05/26/17
Getting started
Ever wanna date Stanley planes without having to serve time in the big house for trumped up charges of rhynkenological abuse? Well, read on.

Scope
The types are listed for the #4 size bench plane. Most of the other bench planes follow the features listed below, with some minor differences. One of the most easy to spot is the location of the number designation cast into the bed of the plane. The larger ones have their numbers cast behind the tote, whereas the smaller ones have it cast at the toe (in front of the knob).

Hybrids
One thing needs to be stressed -- some planes are hybrids of the types I've listed. This is for the simple fact that parts on-hand were used up.
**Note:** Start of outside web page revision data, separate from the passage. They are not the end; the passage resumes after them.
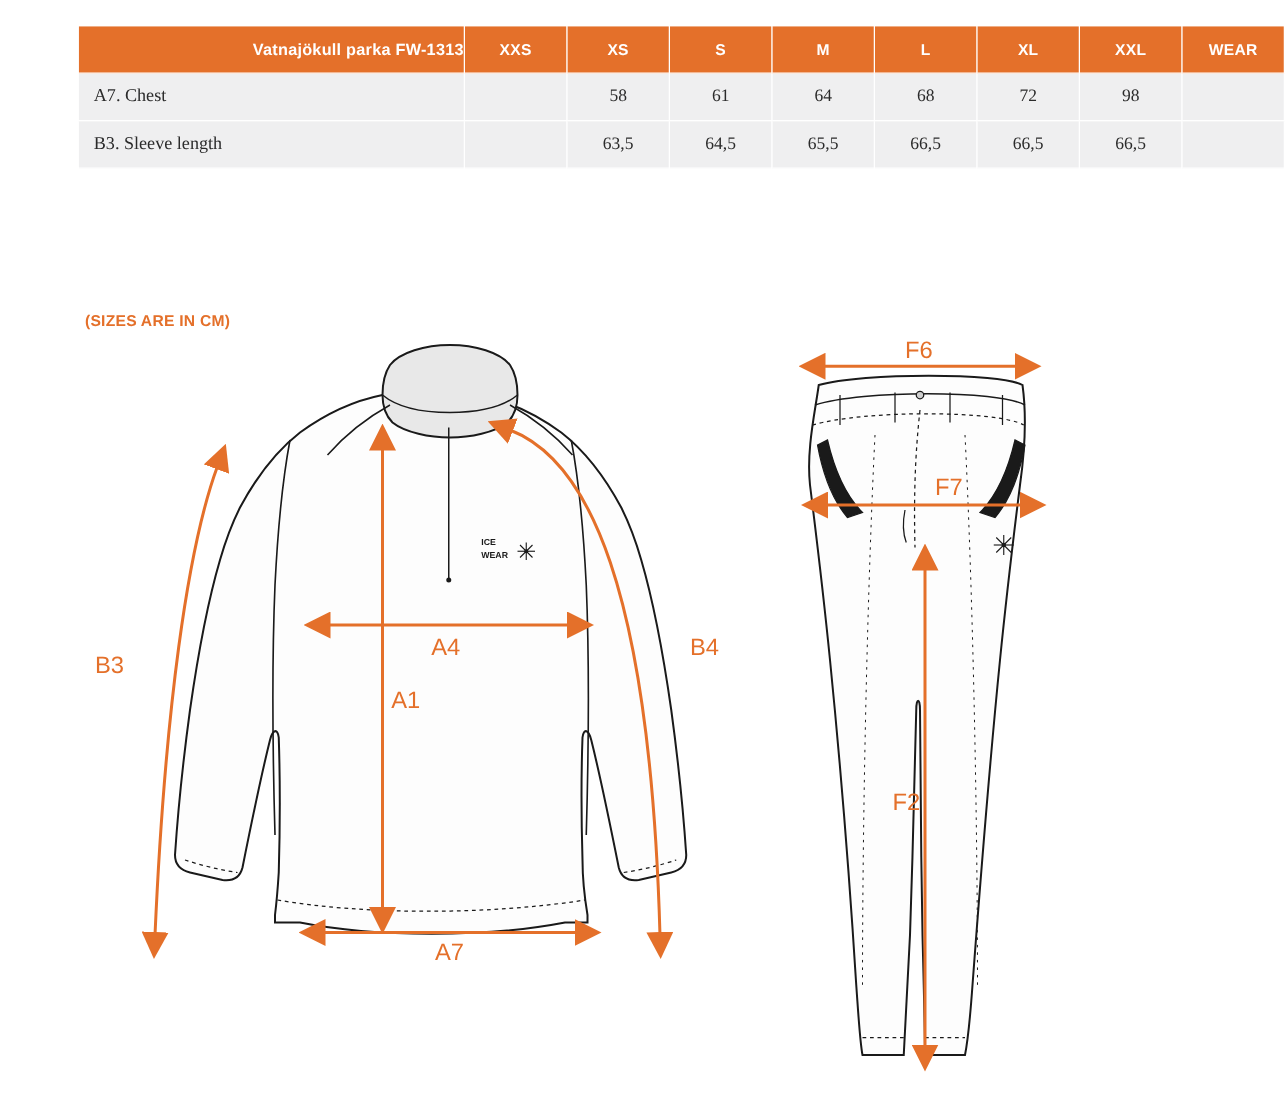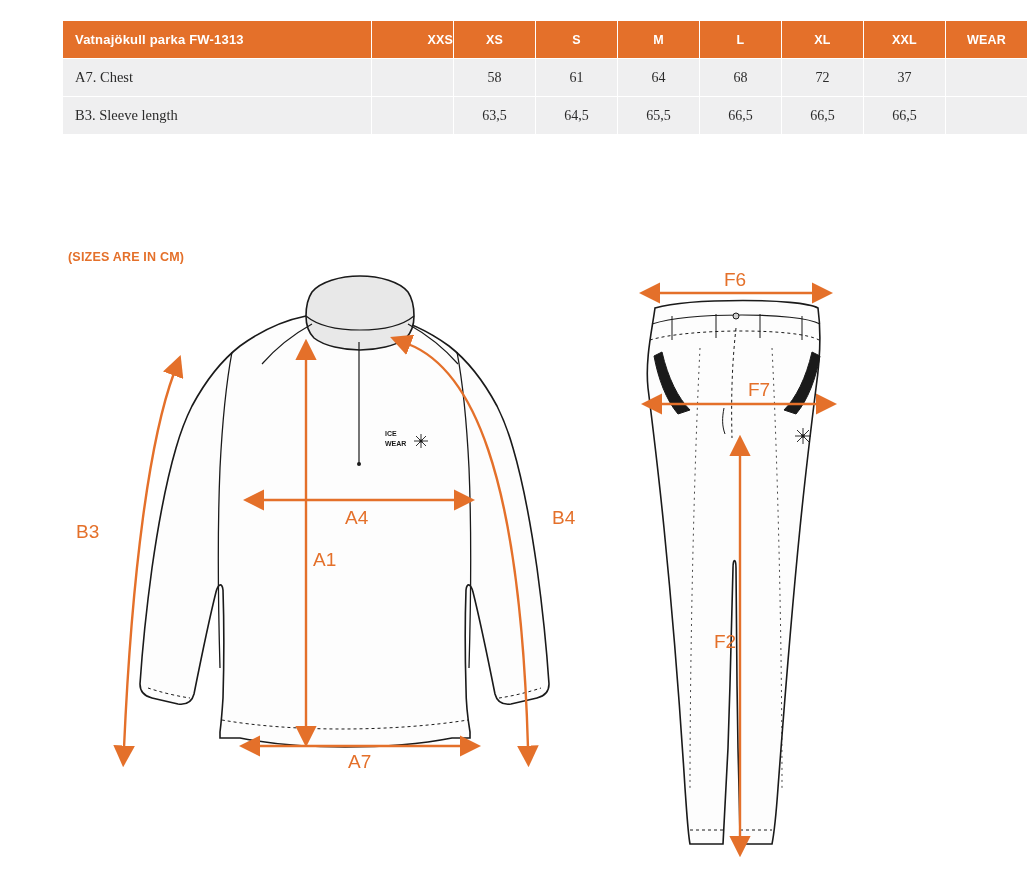"Vatnajökull parka FW-1313" table.size-table thead th.title-cell { text-align: left -> right }
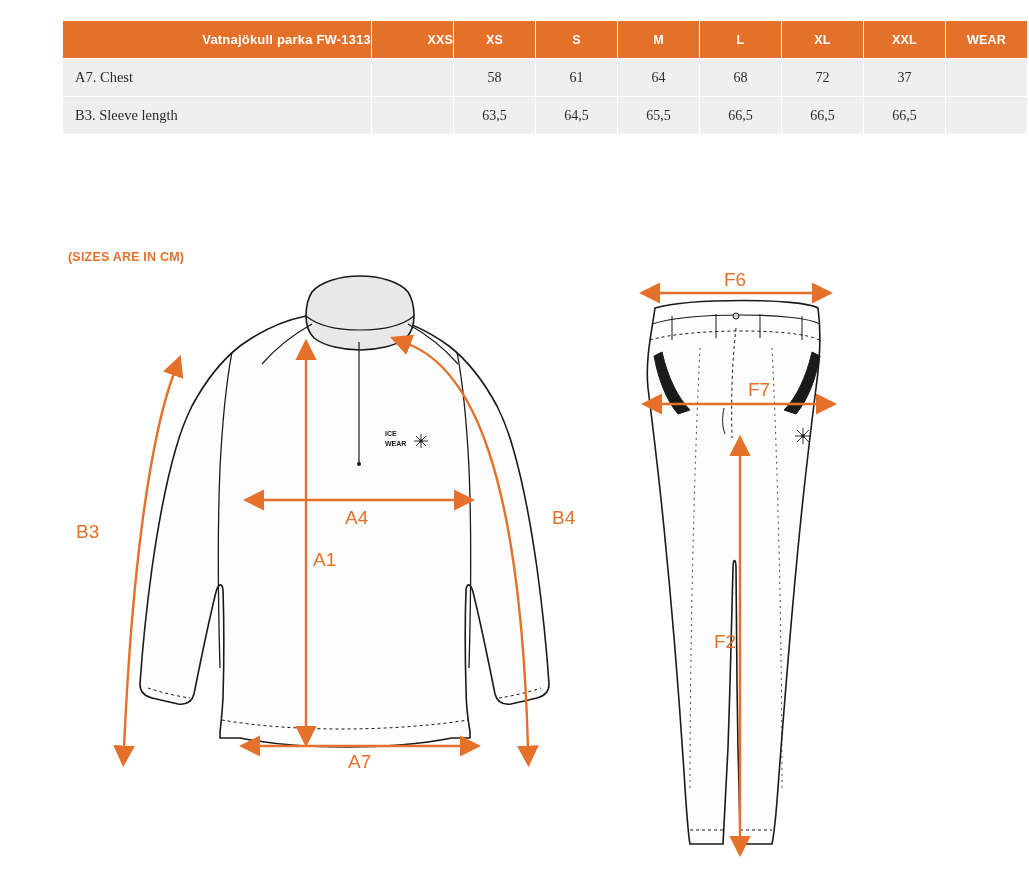"XXS" th { text-align: right -> none }
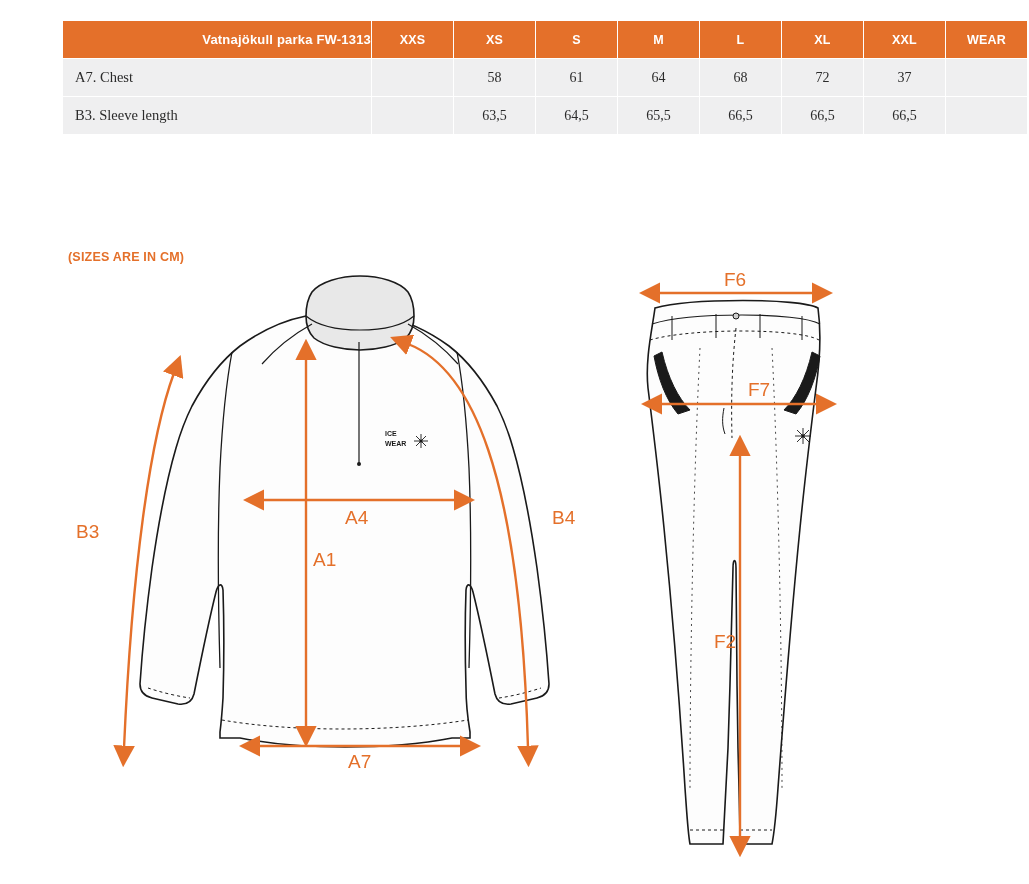"37" td { text: 37 -> 98 }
It would have been wasteful and costly had Stanley decided to chuck the castings they had on-hand when subtle changes were made to the planes. Most of the parts were made well before the planes ever were assembled. Stanley had a huge replacement parts business, and there was no way they could anticipate how many of any particular part would be ordered. Thus, they made batches of them for replacements and for new planes. Any leftovers, which could be used on the next batch, which may have had a subtle change made to them, would naturally be used up. So, if your plane has a part from an adjacent type, or a part from a type within a few years of a particular type, it's more than likely original to the plane, provided the patina and wear match the rest of the plane. To date your plane accurately, it must have all of the stuff listed for that particular model.

Limitations
Things that are hard to describe, like the shapes of totes, are not listed here. You'd have to see pictures, or examples, of the planes to be able to detect the subtle differences.

There are some hybrid models, and sub-models, which aren't fully documented, but what follows are the ones you're most likely to encounter. Some are extremely rare, and bizarre, like the true first model with its three screws to secure the frog to the bed. These hybrids surfaced after the type study was made, too late to be included into it.